• _THE TASK_
Using the listing below, copy exactly the lines from the one containing "margin-top: none ->" to the one containing "color: #0f172a ->", both lines included, and no others.
+++++
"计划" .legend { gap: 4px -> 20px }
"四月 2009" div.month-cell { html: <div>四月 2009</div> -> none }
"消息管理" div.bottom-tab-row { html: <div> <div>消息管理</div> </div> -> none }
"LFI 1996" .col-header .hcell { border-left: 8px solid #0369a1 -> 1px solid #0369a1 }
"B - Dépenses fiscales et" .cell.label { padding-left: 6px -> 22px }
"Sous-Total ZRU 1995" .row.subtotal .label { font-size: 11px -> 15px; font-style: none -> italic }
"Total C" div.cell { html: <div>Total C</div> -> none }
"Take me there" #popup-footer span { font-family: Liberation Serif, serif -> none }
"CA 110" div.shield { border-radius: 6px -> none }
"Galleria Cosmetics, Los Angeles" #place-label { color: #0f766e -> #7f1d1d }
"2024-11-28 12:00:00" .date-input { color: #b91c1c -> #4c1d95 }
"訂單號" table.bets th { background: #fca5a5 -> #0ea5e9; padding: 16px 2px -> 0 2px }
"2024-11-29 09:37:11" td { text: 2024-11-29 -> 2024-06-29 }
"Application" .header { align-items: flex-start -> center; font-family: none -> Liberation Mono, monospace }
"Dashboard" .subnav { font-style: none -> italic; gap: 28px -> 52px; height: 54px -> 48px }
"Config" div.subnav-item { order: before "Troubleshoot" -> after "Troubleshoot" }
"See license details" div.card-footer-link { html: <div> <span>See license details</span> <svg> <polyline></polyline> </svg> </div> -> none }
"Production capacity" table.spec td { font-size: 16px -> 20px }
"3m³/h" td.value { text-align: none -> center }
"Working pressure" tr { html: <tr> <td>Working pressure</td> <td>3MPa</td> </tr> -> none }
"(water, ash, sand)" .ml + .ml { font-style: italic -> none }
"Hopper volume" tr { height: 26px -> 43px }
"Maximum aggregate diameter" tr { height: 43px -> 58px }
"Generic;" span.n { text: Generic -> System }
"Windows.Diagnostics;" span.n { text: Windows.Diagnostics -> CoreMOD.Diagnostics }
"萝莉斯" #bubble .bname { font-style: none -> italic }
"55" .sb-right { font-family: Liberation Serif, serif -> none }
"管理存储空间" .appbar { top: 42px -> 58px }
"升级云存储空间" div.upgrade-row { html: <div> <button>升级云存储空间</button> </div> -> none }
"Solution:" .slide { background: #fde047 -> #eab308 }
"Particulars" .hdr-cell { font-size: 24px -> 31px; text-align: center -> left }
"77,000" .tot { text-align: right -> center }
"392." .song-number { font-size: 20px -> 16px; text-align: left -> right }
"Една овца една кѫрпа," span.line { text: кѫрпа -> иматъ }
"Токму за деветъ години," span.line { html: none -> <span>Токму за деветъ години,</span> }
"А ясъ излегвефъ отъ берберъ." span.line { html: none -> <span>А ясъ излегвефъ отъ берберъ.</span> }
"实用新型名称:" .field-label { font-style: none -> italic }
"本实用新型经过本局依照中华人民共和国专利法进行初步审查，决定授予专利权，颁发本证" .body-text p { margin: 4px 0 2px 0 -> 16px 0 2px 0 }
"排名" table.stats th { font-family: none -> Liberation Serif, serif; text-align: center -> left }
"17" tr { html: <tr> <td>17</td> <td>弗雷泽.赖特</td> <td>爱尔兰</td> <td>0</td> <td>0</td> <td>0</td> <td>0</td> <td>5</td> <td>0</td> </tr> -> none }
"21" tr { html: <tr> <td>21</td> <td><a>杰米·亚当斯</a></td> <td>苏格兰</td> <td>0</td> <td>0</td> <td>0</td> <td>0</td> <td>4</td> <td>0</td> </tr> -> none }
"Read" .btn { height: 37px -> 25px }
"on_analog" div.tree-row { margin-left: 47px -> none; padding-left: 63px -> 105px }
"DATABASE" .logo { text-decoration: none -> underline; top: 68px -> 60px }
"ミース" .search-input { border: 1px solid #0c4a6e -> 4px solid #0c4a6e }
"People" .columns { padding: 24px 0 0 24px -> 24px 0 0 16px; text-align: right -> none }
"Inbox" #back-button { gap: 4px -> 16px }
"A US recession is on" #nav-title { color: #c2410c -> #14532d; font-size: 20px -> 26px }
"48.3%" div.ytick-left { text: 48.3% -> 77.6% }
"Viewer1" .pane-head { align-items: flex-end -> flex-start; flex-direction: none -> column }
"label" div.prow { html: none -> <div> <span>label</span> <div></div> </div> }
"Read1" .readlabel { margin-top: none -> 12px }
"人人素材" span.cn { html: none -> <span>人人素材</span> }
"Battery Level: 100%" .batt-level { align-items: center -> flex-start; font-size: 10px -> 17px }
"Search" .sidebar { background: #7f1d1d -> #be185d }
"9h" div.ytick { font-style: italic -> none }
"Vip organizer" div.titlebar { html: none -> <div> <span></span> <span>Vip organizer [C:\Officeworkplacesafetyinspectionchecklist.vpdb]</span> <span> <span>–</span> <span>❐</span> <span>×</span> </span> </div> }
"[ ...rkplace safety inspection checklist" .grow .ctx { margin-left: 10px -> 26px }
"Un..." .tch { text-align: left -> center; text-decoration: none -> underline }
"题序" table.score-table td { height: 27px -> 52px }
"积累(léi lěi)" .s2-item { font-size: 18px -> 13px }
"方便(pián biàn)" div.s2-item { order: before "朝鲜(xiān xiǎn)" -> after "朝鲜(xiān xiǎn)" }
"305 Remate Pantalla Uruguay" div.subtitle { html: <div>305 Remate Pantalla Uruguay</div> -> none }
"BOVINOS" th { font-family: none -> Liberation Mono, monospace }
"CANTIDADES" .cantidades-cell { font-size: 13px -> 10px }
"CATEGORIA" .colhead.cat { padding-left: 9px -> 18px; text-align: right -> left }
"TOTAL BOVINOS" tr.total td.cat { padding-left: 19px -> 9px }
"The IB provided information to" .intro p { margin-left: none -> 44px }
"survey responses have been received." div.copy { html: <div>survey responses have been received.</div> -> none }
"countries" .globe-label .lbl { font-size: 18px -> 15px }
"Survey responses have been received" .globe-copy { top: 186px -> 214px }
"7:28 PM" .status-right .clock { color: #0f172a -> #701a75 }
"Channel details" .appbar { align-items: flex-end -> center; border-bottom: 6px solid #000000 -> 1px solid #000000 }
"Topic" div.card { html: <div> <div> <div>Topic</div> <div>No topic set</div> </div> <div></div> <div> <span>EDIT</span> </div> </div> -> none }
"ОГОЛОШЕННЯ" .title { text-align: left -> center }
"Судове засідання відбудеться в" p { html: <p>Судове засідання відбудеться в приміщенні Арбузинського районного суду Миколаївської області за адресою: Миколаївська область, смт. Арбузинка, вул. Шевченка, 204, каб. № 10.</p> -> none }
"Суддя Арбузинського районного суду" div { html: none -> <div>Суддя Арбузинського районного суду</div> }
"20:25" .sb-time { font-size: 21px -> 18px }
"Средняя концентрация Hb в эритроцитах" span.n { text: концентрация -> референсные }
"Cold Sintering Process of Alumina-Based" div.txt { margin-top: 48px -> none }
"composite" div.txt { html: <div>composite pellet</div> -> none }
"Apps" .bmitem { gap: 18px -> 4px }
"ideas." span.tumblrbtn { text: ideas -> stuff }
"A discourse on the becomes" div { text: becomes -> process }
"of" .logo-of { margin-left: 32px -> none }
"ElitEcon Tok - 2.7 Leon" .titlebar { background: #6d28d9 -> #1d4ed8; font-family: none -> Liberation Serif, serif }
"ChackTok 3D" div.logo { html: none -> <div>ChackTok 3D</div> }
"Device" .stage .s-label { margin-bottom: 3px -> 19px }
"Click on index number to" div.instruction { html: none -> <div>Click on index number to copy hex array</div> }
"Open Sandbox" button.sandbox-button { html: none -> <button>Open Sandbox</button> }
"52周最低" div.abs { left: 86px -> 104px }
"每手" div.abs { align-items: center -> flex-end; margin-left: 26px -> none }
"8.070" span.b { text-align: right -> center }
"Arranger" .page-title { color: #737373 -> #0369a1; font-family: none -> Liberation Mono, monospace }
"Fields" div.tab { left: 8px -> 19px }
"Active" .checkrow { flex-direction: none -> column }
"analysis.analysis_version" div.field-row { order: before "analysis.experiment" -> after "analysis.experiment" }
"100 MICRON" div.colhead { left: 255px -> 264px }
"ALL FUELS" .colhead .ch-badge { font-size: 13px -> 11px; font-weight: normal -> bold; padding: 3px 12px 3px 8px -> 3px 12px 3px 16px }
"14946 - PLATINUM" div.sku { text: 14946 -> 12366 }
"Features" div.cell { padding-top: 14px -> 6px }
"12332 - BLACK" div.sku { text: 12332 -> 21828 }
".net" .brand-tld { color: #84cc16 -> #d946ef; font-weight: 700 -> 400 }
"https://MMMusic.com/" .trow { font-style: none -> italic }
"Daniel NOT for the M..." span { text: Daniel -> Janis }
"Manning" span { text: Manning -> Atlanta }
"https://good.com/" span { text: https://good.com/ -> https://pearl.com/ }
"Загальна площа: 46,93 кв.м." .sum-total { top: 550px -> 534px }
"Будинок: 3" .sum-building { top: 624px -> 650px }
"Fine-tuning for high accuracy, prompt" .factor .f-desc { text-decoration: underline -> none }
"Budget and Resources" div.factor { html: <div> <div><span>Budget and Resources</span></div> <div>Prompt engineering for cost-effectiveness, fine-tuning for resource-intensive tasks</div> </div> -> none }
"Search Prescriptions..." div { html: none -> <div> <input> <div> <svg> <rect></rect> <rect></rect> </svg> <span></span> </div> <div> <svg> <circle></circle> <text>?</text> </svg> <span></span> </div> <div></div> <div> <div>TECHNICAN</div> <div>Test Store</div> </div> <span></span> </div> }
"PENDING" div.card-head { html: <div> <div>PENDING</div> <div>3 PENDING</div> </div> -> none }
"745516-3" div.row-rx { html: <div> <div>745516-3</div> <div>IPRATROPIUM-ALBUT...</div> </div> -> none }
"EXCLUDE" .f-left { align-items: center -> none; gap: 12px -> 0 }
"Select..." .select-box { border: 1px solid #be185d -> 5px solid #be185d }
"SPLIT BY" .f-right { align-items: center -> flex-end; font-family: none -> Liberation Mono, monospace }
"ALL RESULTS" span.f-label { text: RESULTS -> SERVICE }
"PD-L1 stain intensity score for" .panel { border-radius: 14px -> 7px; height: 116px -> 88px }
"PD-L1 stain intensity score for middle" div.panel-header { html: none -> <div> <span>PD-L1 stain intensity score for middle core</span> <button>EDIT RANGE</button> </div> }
+++++
• _OUTPUT OF THE TASK_
"Read1" .readlabel { margin-top: none -> 12px }
"人人素材" span.cn { html: none -> <span>人人素材</span> }
"Battery Level: 100%" .batt-level { align-items: center -> flex-start; font-size: 10px -> 17px }
"Search" .sidebar { background: #7f1d1d -> #be185d }
"9h" div.ytick { font-style: italic -> none }
"Vip organizer" div.titlebar { html: none -> <div> <span></span> <span>Vip organizer [C:\Officeworkplacesafetyinspectionchecklist.vpdb]</span> <span> <span>–</span> <span>❐</span> <span>×</span> </span> </div> }
"[ ...rkplace safety inspection checklist" .grow .ctx { margin-left: 10px -> 26px }
"Un..." .tch { text-align: left -> center; text-decoration: none -> underline }
"题序" table.score-table td { height: 27px -> 52px }
"积累(léi lěi)" .s2-item { font-size: 18px -> 13px }
"方便(pián biàn)" div.s2-item { order: before "朝鲜(xiān xiǎn)" -> after "朝鲜(xiān xiǎn)" }
"305 Remate Pantalla Uruguay" div.subtitle { html: <div>305 Remate Pantalla Uruguay</div> -> none }
"BOVINOS" th { font-family: none -> Liberation Mono, monospace }
"CANTIDADES" .cantidades-cell { font-size: 13px -> 10px }
"CATEGORIA" .colhead.cat { padding-left: 9px -> 18px; text-align: right -> left }
"TOTAL BOVINOS" tr.total td.cat { padding-left: 19px -> 9px }
"The IB provided information to" .intro p { margin-left: none -> 44px }
"survey responses have been received." div.copy { html: <div>survey responses have been received.</div> -> none }
"countries" .globe-label .lbl { font-size: 18px -> 15px }
"Survey responses have been received" .globe-copy { top: 186px -> 214px }
"7:28 PM" .status-right .clock { color: #0f172a -> #701a75 }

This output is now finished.